─── Source information

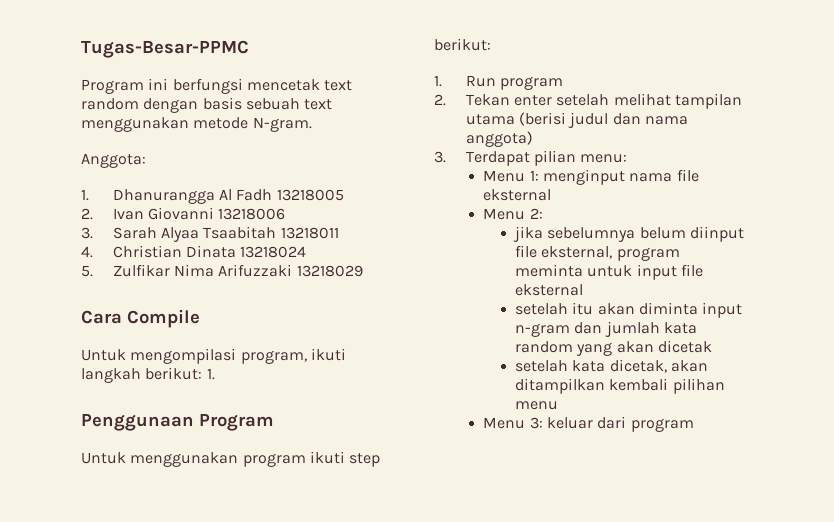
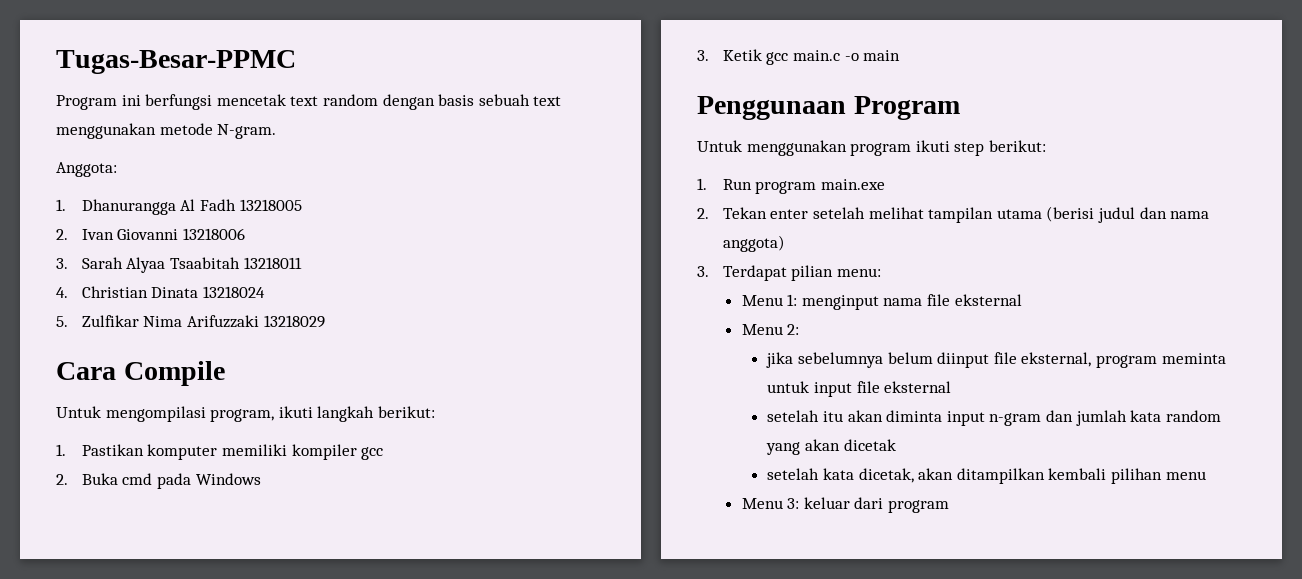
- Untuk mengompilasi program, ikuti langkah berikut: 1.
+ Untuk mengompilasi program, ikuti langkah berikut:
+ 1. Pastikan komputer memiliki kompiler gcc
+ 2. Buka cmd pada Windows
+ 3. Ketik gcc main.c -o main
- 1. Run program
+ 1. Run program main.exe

──────

The task calls for duplicating the data exactly, with no images kept.

- Untuk mengompilasi program, ikuti langkah berikut: 1.
+ Untuk mengompilasi program, ikuti langkah berikut:
+ 1. Pastikan komputer memiliki kompiler gcc
+ 2. Buka cmd pada Windows
+ 3. Ketik gcc main.c -o main
- 1. Run program
+ 1. Run program main.exe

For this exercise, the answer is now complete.